Après avoir châtié le peuple d'Israël, il n'a pas cessé d'en faire son peuple ; quoi d'étonnant qu'après une correction pareille, il daigne venir en aide au royaume de France, ce royaume toujours ferme dans la foi ; pour lequel, ainsi qu'il a été exposé, de nombreux motifs semblent demander grâce et miséricorde ?
Il a envoyé son fils pour racheter le monde; il a voulu qu'il s'assujettit à toutes nos infirmités, le péché excepté. Qui oserait donc dire que son
infinie Majesté déroge, en envoyant une de ses créatures arracher à la
gueule de leurs ennemis un roi et son peuple ? Nous pouvons, sauf correction,
attendre semblable secours de sa clémence et de sa justice.
Il n'est pas vrai que Dieu accomplisse toujours ses œuvres d'un seul coup et instantanément. Il le peut, mais ne le fait pas toujours. Il a employé
six jours à la création; il n'a délivré son peuple de l'Égypte que par
dix plaies successives; les bienfaits conférés au jeune Tobie le furent dans
un temps assez long pour que ses parents dans l'attente pussent s'écrier : Plût à Dieu que l'argent prêté n'eut jamais existé ! Quelquefois il agit instantanément.
Élisée aveugla instantanément les Syriens venus pour le
prendre; Notre Seigneur calma soudainement la tempête. Il ne nous appartient
pas de chercher pourquoi Dieu agit ainsi d'une manière différente.
L'œil de notre intelligence, quand il veut pénétrer dans l'intime de ses
œuvres, ressemble à l'oeil de la chauve-souris, qui voudrait fixer le soleil
dans son midi.
Dieu doit-il accomplir ses œuvres par les anges plutôt que par les
hommes ? Gelu s'étend longuement pour montrer qu'ordinairement c'est
par les anges que Dieu opère ses œuvres. Cependant, ajoute-t-il, il n'est
pas enchaîné par cet ordre, et tout est instrument entre ses mains :
l'homme, les créatures animées et même inanimées. Par Moïse, par David,
par Judas Machabée, il a détruit les ennemis de son peuple; il s'est
aussi servi de Judith et d'Esther, et il a nourri Élie par un corbeau. Sa
sagesse choisit les moyens convenables aux circonstances, et toujours avec
nombre, poids et mesure.
Dans le cas présent, il a été plus convenable qu'il employât le sexe
faible, une adolescente. Il confondait mieux l'orgueil des ennemis du
roi. Ils se confiaient dans la multitude et la valeur de leurs armées ; il
n'est pas de maux dont ils n'accablassent des innocents, comme si en Dieu
il n'existait ni justice, ni miséricorde, et qu'ils n'eussent rien à redouter de
ses châtiments. Dieu montre bien mieux sa puissance en dissipant ces
puissantes armées par une femme, qu'en leur opposant des armées plus
nombreuses et plus aguerries.
Ils eussent été trop honorés si Dieu, pour les mettre en déroute, eut visiblement envoyé un de ses anges. Il abaisse bien mieux leur superbe en
se servant d'une petite villageoise de basse condition, de parents obscurs
même dans le lieu de sa naissance, livrée jusqu'alors à de vils travaux,
sujette à l'illusion, ignorante, simple au delà de tout ce qui peut se dire.
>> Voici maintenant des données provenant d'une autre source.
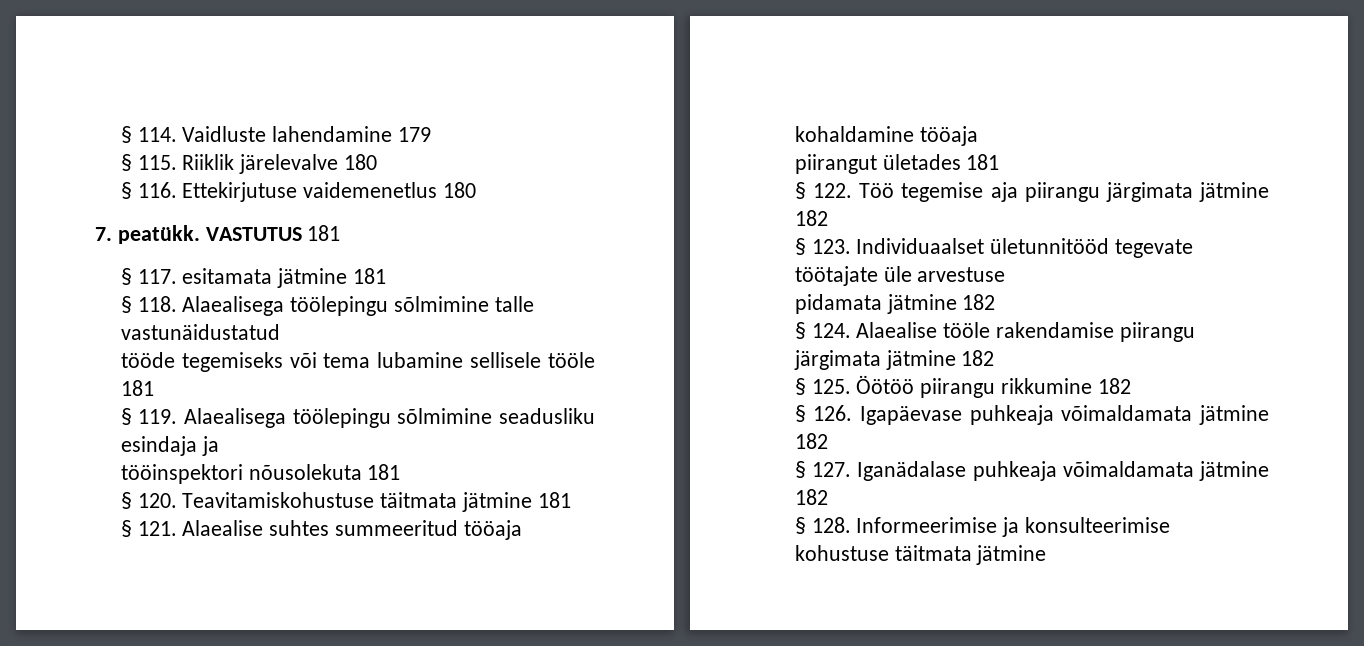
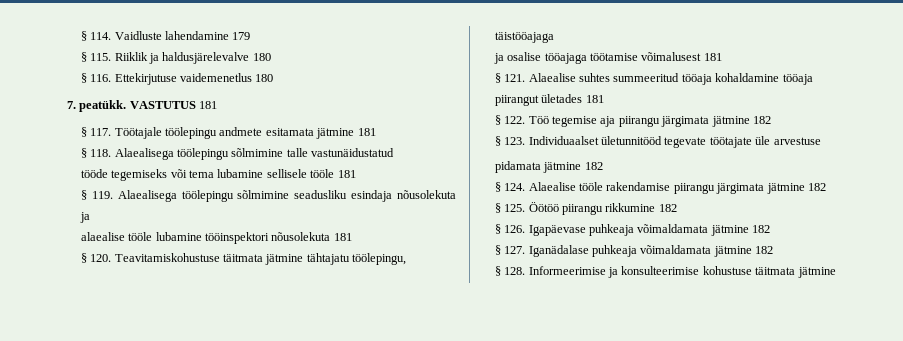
- § 115. Riiklik järelevalve 180
+ § 115. Riiklik ja haldusjärelevalve 180
- § 117. esitamata jätmine 181
+ § 117. Töötajale töölepingu andmete esitamata jätmine 181
- § 119. Alaealisega töölepingu sõlmimine seadusliku esindaja ja
+ § 119. Alaealisega töölepingu sõlmimine seadusliku esindaja nõusolekuta ja
- tööinspektori nõusolekuta 181
+ alaealise tööle lubamine tööinspektori nõusolekuta 181
- § 120. Teavitamiskohustuse täitmata jätmine 181
+ § 120. Teavitamiskohustuse täitmata jätmine tähtajatu töölepingu, täistööajaga
+ ja osalise tööajaga töötamise võimalusest 181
Heureuse confusion, elle les met sur la voie du salut.
Convient-il à Dieu de confier à des femmes des œuvres réservées aux
hommes ?
A première vue, il semble bien que non. C'est une condition de l'ordre
du monde que chaque créature reste à son rang. La réserve et la pudeur
interdisent aux femmes bien des choses autorisées chez les hommes. Bien
plus, certaines choses excellentes ne sont permises qu'à quelques hommes ;
elles sont interdites au plus grand nombre et à plus forte raison aux femmes : ainsi prêcher, sacrifier. Nous savons par l'Écriture les terribles châtiments
de Saül, d'Osa, de Josias, pour avoir usurpé les fonctions lévitiques.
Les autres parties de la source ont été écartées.